トランプ政権にまつわって数多ある憶測の一つにすぎないですが、米国の研究型大学連合である米国大学協会(Association of American Universities, AAU;研究大学中心であることから、科学技術関連の政策に関係することが多い)は、トランプ政権となることにより、これまで進められてきた学術論文および研究データのオープン化に関わる政策の進行が、遅れる可能性があると指摘しています。

米国では、米国大統領府の科学技術計画局(OSTP)が2013年に公的助成研究成果に関わるオープンアクセス指令を発してから、各助成機関がオープンアクセス・ポリシーを立案、採択し、2016.10段階で19の助成機関の採択がありました。
クリントン政権が成立した場合は、この政策は踏襲され、速やかに進むと想定されていましたが、トランプ政権は各種の規則(regulation)に全般的に否定的なため、研究データ共有についても政策の歩みが遅れると予想されています。
ただしAAUは、各助成機関が設けたオープンアクセス・ポリシーが相互矛盾も含むもので、研究の現場に混乱を招くと、かねてから指摘していたことから、この遅延はそれほど悪くないことであると見ています。

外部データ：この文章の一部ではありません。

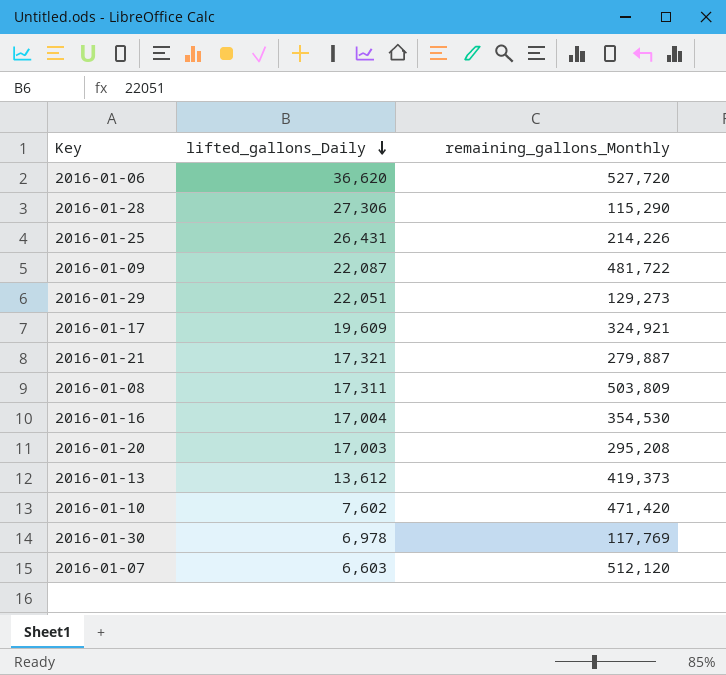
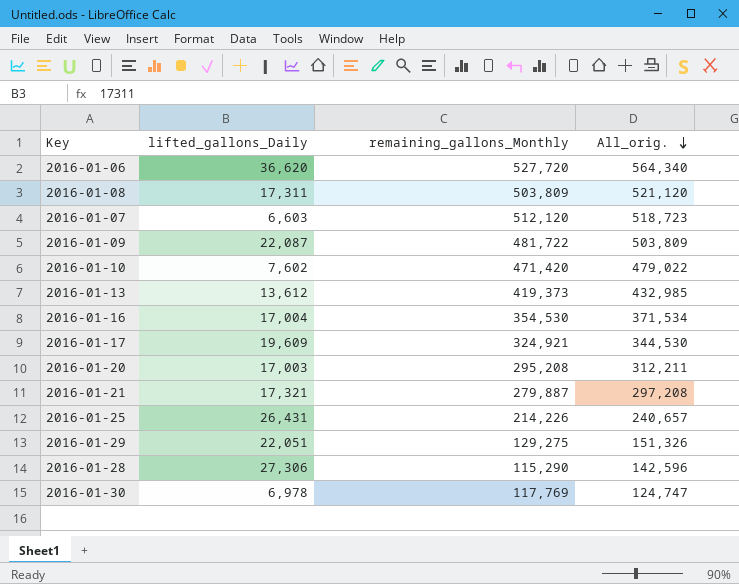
row order: lifted_gallons_Daily descending -> All_orig. descending
column All_orig. | formula: none -> [lifted_gallons_Daily] + [remaining_gallons_Monthly]
2016-01-29 | remaining_gallons_Monthly: 129,273 -> 129,275

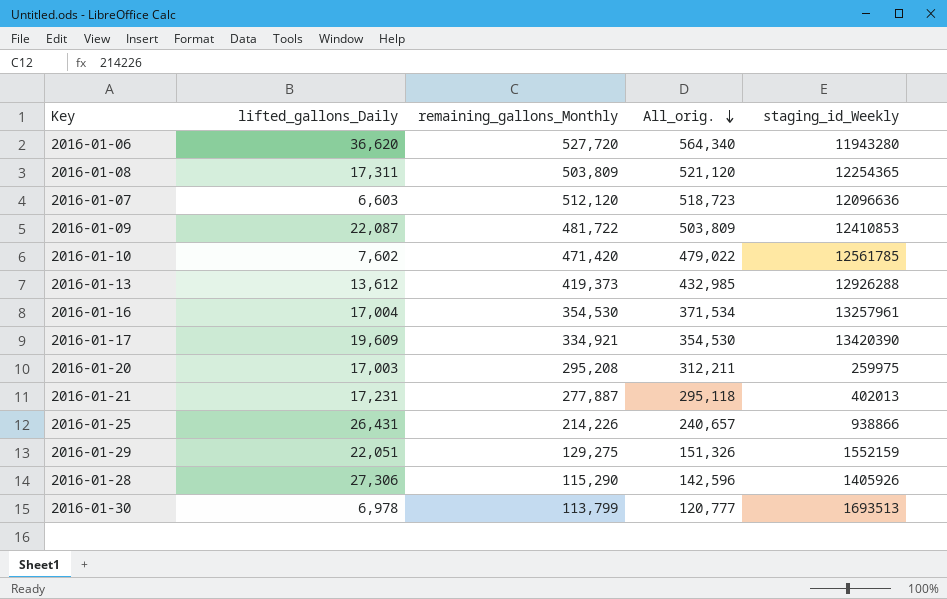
column staging_id_Weekly | position: none -> 5
2016-01-17 | remaining_gallons_Monthly: 324,921 -> 334,921
2016-01-17 | All_orig.: 344,530 -> 354,530
2016-01-21 | lifted_gallons_Daily: 17,321 -> 17,231
2016-01-21 | remaining_gallons_Monthly: 279,887 -> 277,887
2016-01-21 | All_orig.: 297,208 -> 295,118
2016-01-30 | remaining_gallons_Monthly: 117,769 -> 113,799
2016-01-30 | All_orig.: 124,747 -> 120,777

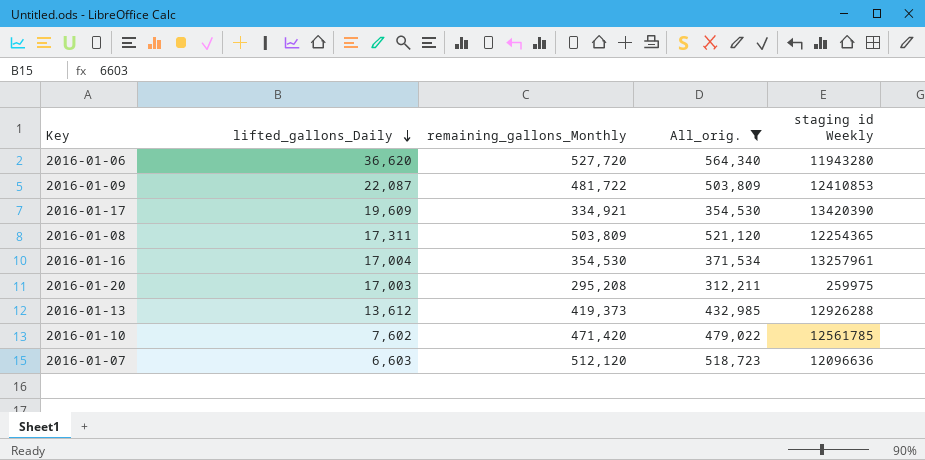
filter: none -> All_orig. >= 312,211
row order: All_orig. descending -> lifted_gallons_Daily descending
column name: staging_id_Weekly -> staging id Weekly

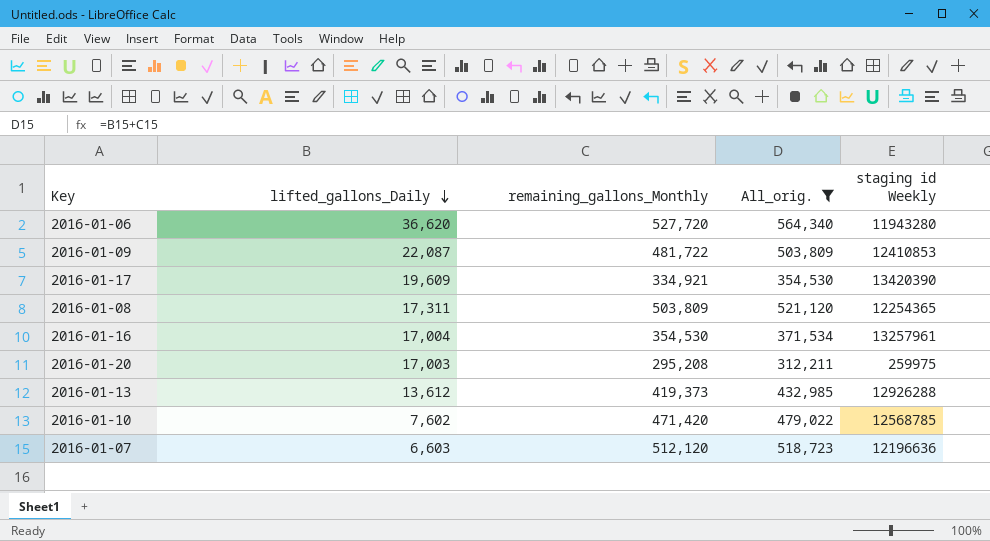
2016-01-10 | staging id Weekly: 12561785 -> 12568785
2016-01-07 | staging id Weekly: 12096636 -> 12196636

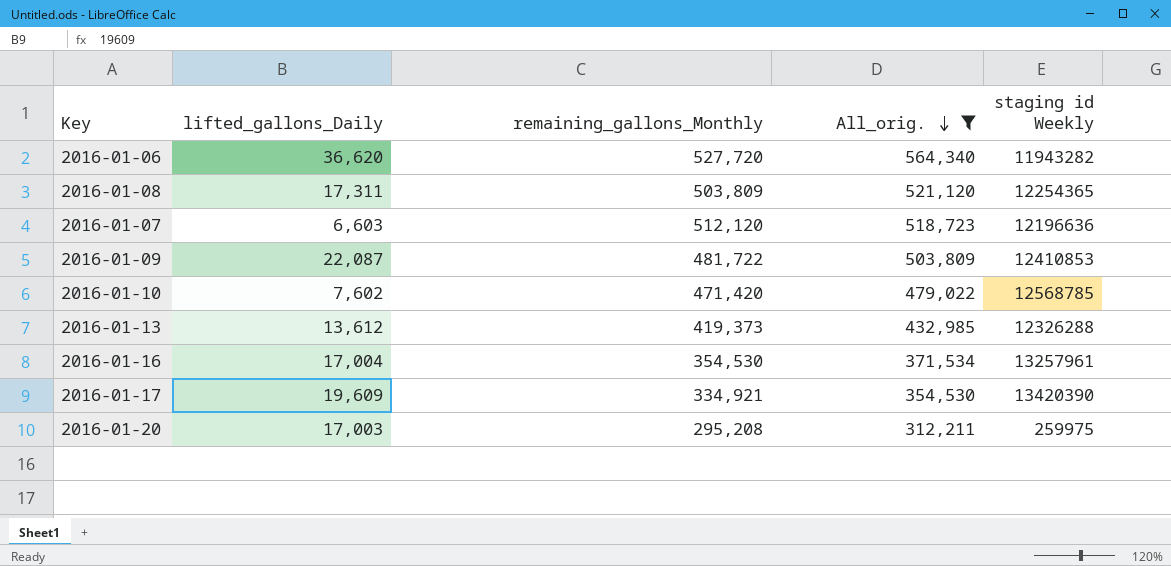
row order: lifted_gallons_Daily descending -> All_orig. descending
2016-01-06 | staging id Weekly: 11943280 -> 11943282
2016-01-13 | staging id Weekly: 12926288 -> 12326288

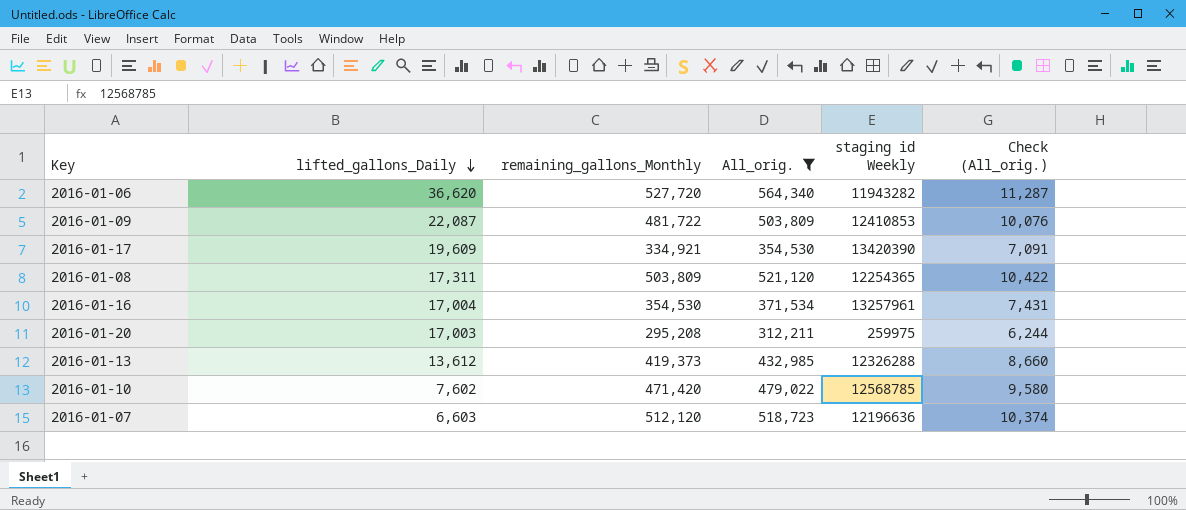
row order: All_orig. descending -> lifted_gallons_Daily descending
column Check (All_orig.) | formula: none -> [All_orig.] * 0.02

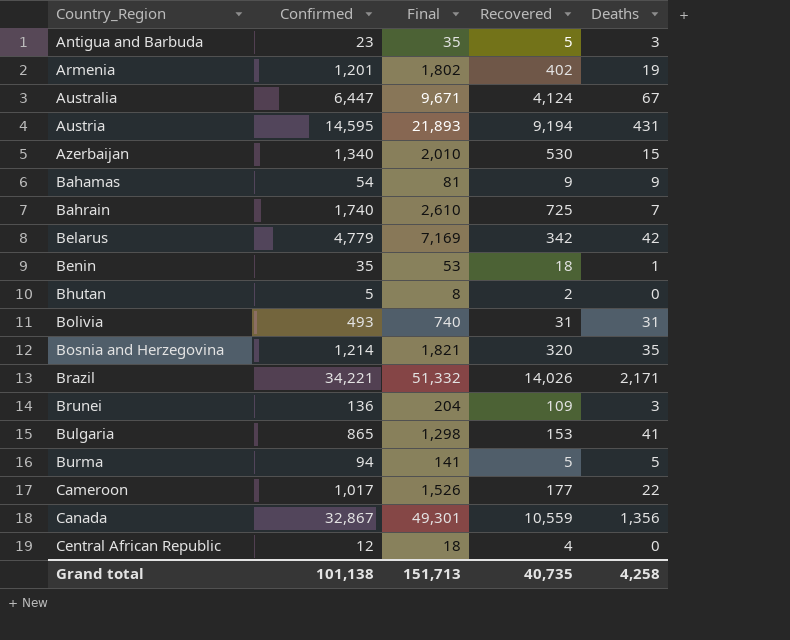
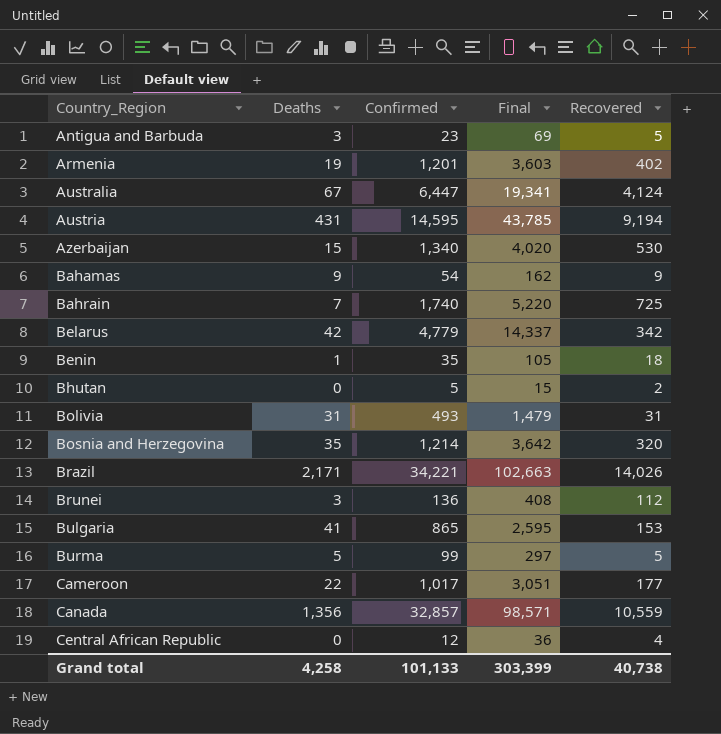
column Deaths | position: 5 -> 2
column Final | formula: [Confirmed] * 1.5 -> [Confirmed] * 3
Brunei | Recovered: 109 -> 112
Burma | Confirmed: 94 -> 99
Canada | Confirmed: 32,867 -> 32,857
Grand total | Confirmed: 101,138 -> 101,133
Grand total | Final: 151,713 -> 303,399
Grand total | Recovered: 40,735 -> 40,738

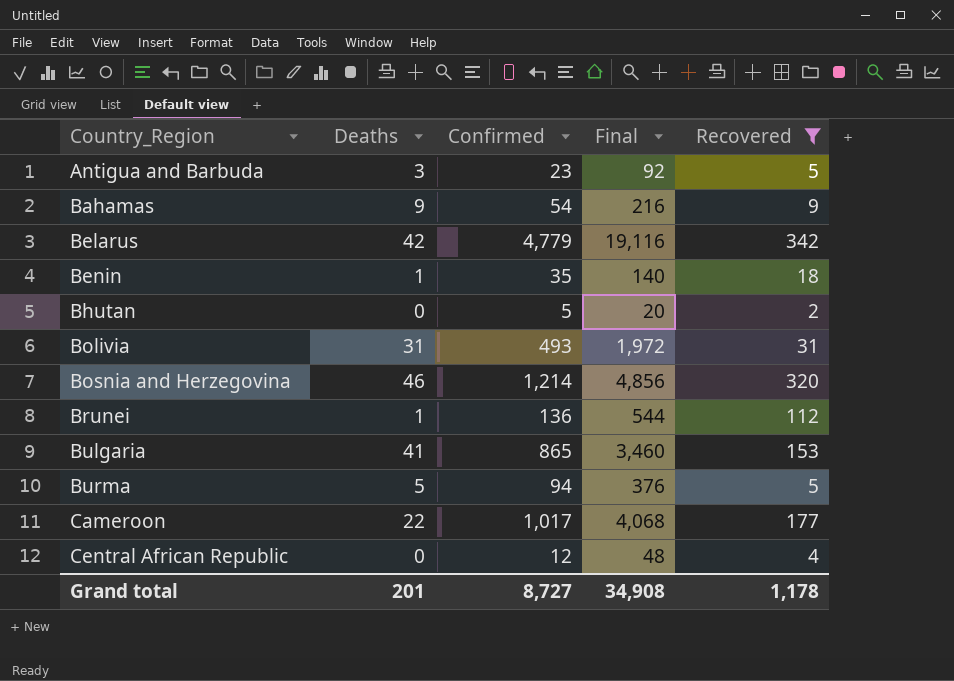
filter: none -> Recovered <= 342
column Final | formula: [Confirmed] * 3 -> [Confirmed] * 4
Bosnia and Herzegovina | Deaths: 35 -> 46
Brunei | Deaths: 3 -> 1
Burma | Confirmed: 99 -> 94
Grand total | Deaths: 4,258 -> 201
Grand total | Confirmed: 101,133 -> 8,727
Grand total | Final: 303,399 -> 34,908
Grand total | Recovered: 40,738 -> 1,178

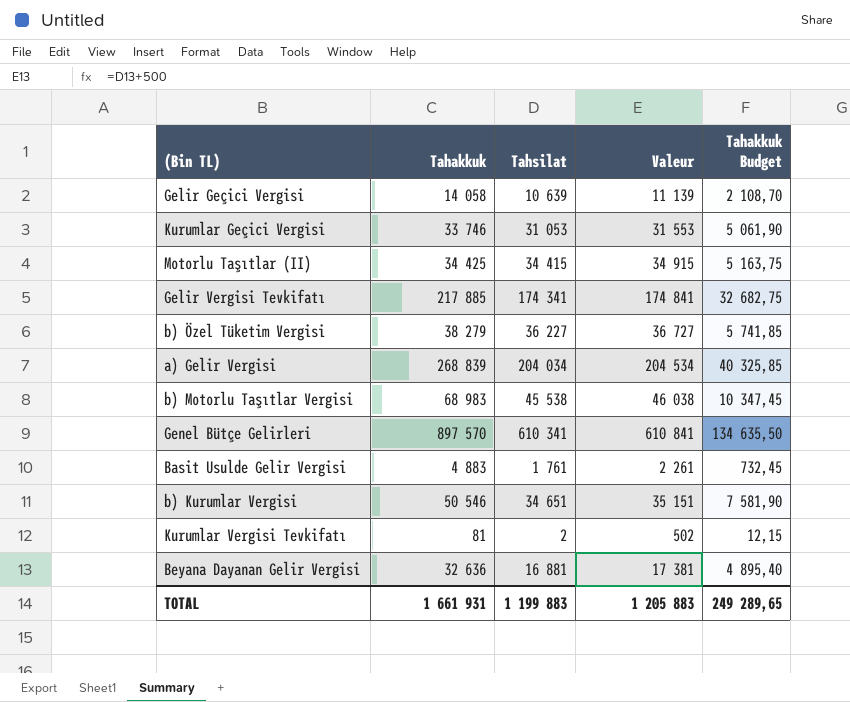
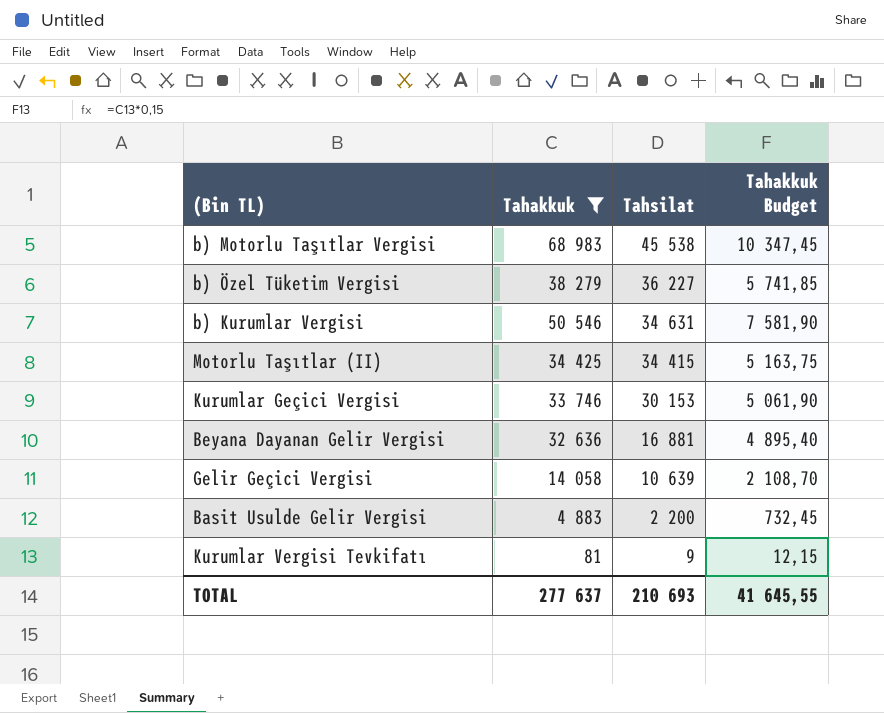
filter: none -> Tahakkuk <= 68 983
row order: none -> Tahsilat descending
column Valeur | formula: [Tahsilat] + 500 -> none
b) Kurumlar Vergisi | Tahsilat: 34 651 -> 34 631
Kurumlar Geçici Vergisi | Tahsilat: 31 053 -> 30 153
Basit Usulde Gelir Vergisi | Tahsilat: 1 761 -> 2 200
Kurumlar Vergisi Tevkifatı | Tahsilat: 2 -> 9
TOTAL | Tahakkuk: 1 661 931 -> 277 637
TOTAL | Tahsilat: 1 199 883 -> 210 693
TOTAL | Tahakkuk Budget: 249 289,65 -> 41 645,55

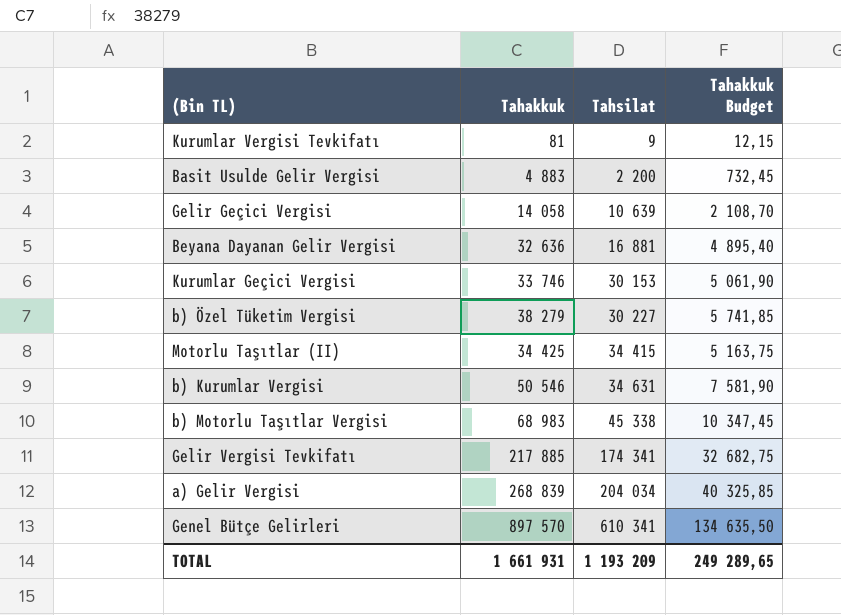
filter: Tahakkuk <= 68 983 -> none
row order: Tahsilat descending -> Tahsilat ascending
b) Özel Tüketim Vergisi | Tahsilat: 36 227 -> 30 227
b) Motorlu Taşıtlar Vergisi | Tahsilat: 45 538 -> 45 338
TOTAL | Tahakkuk: 277 637 -> 1 661 931
TOTAL | Tahsilat: 210 693 -> 1 193 209
TOTAL | Tahakkuk Budget: 41 645,55 -> 249 289,65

SPARC(Scholarly Publishing and Academic Resources Coalition)のHeather Joseph会長は、そのような些細な助成機関間のポリシーの齟齬を理由に、オープンアクセスに向けての動きの歩みが緩まることを容認すべきではないとしています。
COS(Center for Open Science)の創始者であるNosek氏とSpies氏は、政策の遅延以上に、オープンアクセスに向けての国の方針が弱体化させられるか、完全に棄却される可能性を恐れています。これはオープン化の大幅な後退を意味し、助成機関間の齟齬などは些細なものであるとしています。

米国では科学研究に毎年1400億ドルが投じられており、この研究成果を全ての科学者に開放することに数十年かけて取り組んでいました。研究データについては、そのクレジットを誰とするか、またデータのフォーマットの多様性に対してどのように対処するかなど、解決すべき課題が多く、その共有がまだ十分に進んでいませんが、学術論文については完全にオープンアクセスで出版されている論文が12%(2015年段階)にまで拡大していました。

こうしたオープンアクセス化に向けての数十年来の努力が後退することが危惧されています。
その一つの兆候として、出版社主導のChorus(Clearinghouse for the Open Research of the United States)は先週、デンバー大学についても、フロリダ―大学に提供しているのと同様のクリアリングを提供すると発表しました。
フロリダ大学は、大学教員により機関リポジトリへの論文のアーカイブが進まないことから、出版社から同大学の教員が執筆した論文に関わるデータをもらい、リポジトリに入れるということをしています。

Heather Joseph会長は、オバマ政権が2013年にオープンアクセス指令を出した直後に、出版社が防衛的にこのChrousを設立したと開設しています。
COSのSpies氏は、こうした商用出版社の囲い込み作戦は憂慮すべきであるものの、COSとしては、Chorusがデータを公的に共有可能としてくれることを信じているとしています。

[Chronicle of Higher Education] (2016.11.21)
Under Trump, Scientists May Get a Break on Data-Sharing(有料記事)

[White House Blog] (2016.10.28)
Federally Funded Research Results Are Becoming More Open and Accessible

[Chronicle of Higher Education] (2016.11.21)
As an Open-Access Megajournal Cedes Some Ground, a Movement Gathers Steam(有料記事)

[CHORUS] (2016.11.16)
University of Denver Joins CHORUS in Tuning up Public Access Compliance


トランプ氏の高等教育に関わる政策については、留学生受入問題、(温暖化について懐疑的であることから)温暖化の研究が抹消させられること、教育省を閉鎖する可能性、連邦政府が行っている学生ローン事業をやめる可能性など、さまざまな憶測がなされていますが、こうした憶測とならんで、研究データ共有に関わる政策が取り上げられるのは意外に思いました。
学術成果のオープンアクセス化は、トランプ氏のスコープから外れている政策課題に思えたので、そのまま進むのかと思っていたのですが・・・。